Look for the word "circle". Copy every line of the listing where it occurs.
*** Records to use ***
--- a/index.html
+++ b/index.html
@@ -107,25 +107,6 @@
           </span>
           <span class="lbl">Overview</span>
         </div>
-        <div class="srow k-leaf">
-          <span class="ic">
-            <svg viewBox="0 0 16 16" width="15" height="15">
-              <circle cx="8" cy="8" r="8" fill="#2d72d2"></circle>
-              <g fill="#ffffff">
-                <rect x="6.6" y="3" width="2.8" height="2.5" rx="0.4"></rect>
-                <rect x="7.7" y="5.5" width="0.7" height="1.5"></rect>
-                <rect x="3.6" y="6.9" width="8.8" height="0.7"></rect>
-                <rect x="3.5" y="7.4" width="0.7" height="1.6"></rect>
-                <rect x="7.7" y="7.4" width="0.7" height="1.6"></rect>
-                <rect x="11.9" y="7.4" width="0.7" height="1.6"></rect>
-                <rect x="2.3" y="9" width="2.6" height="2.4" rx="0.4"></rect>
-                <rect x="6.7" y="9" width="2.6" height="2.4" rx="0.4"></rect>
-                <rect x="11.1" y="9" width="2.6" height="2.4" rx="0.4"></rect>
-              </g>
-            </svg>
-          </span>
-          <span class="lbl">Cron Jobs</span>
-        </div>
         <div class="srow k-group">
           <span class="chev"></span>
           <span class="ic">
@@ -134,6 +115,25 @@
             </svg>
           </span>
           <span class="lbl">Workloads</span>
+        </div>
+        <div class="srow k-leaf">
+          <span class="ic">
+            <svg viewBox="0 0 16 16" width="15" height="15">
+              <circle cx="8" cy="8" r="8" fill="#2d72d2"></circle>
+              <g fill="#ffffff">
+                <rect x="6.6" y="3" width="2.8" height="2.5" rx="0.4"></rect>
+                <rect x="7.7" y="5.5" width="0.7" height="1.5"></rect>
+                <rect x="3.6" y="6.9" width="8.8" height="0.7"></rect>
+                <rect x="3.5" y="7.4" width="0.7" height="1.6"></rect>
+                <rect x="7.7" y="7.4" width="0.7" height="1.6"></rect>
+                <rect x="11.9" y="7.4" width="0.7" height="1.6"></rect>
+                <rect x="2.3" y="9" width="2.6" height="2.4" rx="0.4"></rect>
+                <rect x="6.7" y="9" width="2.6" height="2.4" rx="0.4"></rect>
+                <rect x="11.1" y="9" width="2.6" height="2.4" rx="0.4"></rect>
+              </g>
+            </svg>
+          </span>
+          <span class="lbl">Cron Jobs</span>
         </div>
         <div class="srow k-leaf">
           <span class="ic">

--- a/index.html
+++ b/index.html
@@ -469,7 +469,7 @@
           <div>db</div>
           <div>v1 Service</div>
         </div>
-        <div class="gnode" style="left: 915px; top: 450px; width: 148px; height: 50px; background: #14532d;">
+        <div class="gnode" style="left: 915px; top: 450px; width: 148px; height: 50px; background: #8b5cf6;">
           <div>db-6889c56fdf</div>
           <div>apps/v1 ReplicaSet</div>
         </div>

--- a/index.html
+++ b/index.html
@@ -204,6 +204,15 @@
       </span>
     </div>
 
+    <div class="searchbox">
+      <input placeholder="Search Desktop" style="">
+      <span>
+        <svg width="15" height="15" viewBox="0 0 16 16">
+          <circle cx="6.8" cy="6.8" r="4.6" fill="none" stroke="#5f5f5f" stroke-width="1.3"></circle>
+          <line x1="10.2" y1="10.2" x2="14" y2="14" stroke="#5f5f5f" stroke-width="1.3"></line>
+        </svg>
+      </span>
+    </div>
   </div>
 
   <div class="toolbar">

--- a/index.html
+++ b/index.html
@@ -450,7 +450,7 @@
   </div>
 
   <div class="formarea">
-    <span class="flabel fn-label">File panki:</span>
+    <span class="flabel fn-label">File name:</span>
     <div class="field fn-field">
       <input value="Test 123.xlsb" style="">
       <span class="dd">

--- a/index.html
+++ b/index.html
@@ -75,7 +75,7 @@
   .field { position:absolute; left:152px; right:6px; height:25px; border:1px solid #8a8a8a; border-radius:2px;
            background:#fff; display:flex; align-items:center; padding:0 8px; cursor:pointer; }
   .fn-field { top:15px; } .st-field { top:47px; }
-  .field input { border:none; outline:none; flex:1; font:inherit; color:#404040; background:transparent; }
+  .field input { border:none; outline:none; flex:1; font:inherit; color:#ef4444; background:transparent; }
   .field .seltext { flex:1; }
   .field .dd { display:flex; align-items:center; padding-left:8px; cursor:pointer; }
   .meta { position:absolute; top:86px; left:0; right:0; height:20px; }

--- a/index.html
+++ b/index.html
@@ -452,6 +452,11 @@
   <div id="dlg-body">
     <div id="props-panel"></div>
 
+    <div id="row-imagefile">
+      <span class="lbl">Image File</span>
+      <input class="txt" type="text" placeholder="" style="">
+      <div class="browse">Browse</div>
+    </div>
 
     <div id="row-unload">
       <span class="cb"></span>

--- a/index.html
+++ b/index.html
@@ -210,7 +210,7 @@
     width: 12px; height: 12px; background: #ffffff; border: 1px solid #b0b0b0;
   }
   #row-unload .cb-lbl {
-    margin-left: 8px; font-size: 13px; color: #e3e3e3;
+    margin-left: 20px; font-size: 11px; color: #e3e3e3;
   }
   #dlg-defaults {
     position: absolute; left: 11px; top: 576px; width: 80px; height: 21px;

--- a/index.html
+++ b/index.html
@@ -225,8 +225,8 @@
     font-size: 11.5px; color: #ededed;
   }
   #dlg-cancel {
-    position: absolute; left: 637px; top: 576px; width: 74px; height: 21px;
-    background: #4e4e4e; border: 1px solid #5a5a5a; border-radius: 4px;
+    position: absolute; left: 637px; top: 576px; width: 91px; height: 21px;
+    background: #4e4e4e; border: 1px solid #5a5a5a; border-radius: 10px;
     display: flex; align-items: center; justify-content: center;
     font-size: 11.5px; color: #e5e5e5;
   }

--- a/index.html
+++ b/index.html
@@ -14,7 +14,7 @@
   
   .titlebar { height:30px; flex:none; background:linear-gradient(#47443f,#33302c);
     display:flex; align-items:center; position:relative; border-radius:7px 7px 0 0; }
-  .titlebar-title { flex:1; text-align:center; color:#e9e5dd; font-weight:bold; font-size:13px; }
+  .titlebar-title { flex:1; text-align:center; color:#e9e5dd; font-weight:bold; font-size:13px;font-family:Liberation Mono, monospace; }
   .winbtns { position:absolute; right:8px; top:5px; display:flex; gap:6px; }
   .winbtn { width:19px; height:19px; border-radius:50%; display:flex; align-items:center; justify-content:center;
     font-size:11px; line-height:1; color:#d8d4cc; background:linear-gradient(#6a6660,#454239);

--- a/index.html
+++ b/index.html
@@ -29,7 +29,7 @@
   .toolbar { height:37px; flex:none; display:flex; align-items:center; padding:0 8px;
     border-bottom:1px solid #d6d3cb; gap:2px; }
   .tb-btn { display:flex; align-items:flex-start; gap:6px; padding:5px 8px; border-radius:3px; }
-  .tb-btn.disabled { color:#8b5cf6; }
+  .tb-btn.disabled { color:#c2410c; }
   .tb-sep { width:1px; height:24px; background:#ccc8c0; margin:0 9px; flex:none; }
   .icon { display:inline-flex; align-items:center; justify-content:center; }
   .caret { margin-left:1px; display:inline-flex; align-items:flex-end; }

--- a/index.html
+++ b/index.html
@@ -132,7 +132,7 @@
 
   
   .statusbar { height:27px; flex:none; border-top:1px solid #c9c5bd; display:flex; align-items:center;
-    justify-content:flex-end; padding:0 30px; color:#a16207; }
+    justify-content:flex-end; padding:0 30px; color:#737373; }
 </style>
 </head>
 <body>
*** End of Records to use ***
▶ Reply to the exercise:
-              <circle cx="8" cy="8" r="8" fill="#2d72d2"></circle>
+              <circle cx="8" cy="8" r="8" fill="#2d72d2"></circle>
+          <circle cx="6.8" cy="6.8" r="4.6" fill="none" stroke="#5f5f5f" stroke-width="1.3"></circle>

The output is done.